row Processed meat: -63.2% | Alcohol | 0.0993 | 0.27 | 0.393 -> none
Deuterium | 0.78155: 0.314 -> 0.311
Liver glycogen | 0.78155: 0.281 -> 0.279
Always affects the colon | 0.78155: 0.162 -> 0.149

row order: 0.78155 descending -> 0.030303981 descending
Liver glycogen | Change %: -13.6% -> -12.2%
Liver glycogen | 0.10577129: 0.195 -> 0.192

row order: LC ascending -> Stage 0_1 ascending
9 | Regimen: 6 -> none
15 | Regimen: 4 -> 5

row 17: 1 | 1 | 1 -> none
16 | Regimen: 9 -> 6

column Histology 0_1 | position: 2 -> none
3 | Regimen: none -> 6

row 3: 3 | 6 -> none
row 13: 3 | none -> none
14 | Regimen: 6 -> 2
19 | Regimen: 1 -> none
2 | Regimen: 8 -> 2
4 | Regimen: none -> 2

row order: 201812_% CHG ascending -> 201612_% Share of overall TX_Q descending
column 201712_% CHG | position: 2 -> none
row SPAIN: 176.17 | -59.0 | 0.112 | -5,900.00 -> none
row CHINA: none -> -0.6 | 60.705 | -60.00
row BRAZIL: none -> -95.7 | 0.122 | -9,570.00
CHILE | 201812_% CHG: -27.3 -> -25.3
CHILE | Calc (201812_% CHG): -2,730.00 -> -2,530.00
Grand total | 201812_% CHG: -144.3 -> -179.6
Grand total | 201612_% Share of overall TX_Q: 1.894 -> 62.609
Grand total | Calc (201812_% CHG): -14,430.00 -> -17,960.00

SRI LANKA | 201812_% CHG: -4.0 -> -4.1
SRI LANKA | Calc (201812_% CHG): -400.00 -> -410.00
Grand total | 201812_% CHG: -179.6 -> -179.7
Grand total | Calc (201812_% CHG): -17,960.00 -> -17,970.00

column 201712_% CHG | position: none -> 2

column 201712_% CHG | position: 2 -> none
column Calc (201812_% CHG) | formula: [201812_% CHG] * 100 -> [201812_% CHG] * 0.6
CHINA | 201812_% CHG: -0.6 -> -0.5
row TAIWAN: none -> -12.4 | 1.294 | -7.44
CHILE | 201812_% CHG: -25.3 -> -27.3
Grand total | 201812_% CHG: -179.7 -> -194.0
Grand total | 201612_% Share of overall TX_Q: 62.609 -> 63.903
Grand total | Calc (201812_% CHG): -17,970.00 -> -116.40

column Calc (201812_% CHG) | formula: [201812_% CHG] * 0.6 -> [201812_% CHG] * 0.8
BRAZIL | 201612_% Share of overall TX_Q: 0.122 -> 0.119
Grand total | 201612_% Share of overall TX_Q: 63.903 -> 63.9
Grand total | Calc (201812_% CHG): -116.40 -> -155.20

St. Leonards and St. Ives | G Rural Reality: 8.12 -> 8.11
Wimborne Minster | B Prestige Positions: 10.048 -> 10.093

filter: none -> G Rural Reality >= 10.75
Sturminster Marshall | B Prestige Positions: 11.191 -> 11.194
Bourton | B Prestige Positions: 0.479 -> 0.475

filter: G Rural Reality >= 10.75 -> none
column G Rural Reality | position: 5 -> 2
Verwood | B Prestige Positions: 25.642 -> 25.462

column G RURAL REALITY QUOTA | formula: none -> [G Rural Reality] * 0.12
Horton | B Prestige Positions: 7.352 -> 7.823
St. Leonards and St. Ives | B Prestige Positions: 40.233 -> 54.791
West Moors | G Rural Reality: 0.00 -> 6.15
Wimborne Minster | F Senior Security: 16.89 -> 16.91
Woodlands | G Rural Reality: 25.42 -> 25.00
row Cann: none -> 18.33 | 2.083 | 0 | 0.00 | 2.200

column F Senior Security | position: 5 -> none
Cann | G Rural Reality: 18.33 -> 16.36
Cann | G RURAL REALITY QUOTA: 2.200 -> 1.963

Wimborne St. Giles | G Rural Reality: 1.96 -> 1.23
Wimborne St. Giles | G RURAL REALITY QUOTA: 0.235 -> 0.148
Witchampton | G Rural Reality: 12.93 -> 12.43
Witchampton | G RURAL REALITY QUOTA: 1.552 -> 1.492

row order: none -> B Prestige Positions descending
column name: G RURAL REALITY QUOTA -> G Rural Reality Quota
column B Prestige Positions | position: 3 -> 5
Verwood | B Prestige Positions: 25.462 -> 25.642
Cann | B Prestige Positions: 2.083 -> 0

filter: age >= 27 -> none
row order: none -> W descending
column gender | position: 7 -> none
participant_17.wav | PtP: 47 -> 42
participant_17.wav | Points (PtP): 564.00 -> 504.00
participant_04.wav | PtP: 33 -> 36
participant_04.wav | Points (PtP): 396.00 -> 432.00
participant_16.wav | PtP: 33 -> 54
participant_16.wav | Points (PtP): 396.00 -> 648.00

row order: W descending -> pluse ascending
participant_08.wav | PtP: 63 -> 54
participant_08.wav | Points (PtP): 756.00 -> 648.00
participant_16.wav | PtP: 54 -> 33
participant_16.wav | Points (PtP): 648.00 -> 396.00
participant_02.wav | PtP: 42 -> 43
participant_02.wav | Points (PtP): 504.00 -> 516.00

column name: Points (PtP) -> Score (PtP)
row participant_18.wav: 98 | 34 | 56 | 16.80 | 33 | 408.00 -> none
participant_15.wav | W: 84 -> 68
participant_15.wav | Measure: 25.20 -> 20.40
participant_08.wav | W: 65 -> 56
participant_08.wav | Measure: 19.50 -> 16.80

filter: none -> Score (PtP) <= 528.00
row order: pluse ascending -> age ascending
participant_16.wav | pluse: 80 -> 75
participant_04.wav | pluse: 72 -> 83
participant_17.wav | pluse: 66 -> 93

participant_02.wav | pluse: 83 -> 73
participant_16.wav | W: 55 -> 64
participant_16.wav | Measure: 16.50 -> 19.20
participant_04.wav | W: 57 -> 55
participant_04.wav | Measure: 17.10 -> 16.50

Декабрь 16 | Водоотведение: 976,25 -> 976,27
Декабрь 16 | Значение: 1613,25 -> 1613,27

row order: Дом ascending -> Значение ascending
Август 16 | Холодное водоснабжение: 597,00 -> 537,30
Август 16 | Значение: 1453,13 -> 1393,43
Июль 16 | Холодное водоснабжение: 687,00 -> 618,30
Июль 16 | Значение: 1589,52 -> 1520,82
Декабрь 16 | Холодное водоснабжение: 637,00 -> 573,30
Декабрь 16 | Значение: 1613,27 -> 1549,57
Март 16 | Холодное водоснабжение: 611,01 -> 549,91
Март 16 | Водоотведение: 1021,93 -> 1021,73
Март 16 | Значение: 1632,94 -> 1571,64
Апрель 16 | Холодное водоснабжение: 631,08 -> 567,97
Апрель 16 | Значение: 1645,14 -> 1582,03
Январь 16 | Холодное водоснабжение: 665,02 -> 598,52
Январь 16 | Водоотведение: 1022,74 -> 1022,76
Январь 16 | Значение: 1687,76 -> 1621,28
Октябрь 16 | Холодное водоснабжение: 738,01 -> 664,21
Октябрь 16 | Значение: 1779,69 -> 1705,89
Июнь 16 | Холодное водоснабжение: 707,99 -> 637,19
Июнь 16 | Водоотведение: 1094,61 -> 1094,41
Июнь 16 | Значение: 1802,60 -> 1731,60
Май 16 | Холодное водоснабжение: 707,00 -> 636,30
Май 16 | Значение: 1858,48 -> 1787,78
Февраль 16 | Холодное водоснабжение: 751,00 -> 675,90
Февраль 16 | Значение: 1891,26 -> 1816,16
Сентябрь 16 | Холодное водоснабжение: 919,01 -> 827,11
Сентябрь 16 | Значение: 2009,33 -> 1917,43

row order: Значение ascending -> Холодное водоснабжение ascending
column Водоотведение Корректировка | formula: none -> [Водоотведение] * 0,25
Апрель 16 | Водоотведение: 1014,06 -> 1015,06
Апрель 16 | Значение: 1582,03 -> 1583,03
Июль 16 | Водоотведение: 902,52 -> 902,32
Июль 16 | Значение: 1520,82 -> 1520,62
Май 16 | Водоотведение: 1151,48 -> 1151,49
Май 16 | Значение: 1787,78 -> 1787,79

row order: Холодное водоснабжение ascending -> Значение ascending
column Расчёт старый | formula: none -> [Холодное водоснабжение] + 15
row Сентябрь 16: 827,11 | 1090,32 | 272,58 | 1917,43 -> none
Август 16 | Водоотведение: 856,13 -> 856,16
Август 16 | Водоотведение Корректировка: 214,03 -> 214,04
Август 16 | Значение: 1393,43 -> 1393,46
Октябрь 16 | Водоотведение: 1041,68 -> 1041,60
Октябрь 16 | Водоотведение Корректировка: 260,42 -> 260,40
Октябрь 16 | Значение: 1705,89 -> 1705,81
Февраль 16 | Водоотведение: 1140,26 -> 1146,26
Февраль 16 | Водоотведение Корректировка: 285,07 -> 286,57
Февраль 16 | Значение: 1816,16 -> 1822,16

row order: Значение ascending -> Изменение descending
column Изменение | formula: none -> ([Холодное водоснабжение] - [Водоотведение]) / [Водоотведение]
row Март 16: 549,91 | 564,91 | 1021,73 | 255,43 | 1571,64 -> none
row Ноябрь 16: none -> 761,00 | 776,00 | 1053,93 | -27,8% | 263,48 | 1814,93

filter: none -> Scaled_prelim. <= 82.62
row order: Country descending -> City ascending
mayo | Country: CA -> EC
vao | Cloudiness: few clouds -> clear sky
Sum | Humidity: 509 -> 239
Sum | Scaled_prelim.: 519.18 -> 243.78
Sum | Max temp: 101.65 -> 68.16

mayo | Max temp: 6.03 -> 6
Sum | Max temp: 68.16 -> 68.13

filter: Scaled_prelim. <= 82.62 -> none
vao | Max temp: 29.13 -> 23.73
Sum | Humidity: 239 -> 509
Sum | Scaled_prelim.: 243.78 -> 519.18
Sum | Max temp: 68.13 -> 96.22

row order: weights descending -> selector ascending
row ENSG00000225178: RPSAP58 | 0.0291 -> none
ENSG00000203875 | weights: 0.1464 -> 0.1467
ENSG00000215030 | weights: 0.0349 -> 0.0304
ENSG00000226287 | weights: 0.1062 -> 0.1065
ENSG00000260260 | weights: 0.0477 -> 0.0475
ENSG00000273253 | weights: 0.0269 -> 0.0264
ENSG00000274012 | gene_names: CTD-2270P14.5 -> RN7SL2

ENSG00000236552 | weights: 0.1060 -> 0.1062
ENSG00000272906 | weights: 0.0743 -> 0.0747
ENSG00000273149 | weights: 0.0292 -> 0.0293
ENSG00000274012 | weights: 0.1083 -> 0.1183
───
## WHAT THE EXERCISE ASKS
Check each line of the data above for the word "Wimborne" and state how many lines contain it, with no other text.

## RESPONSE AREA
4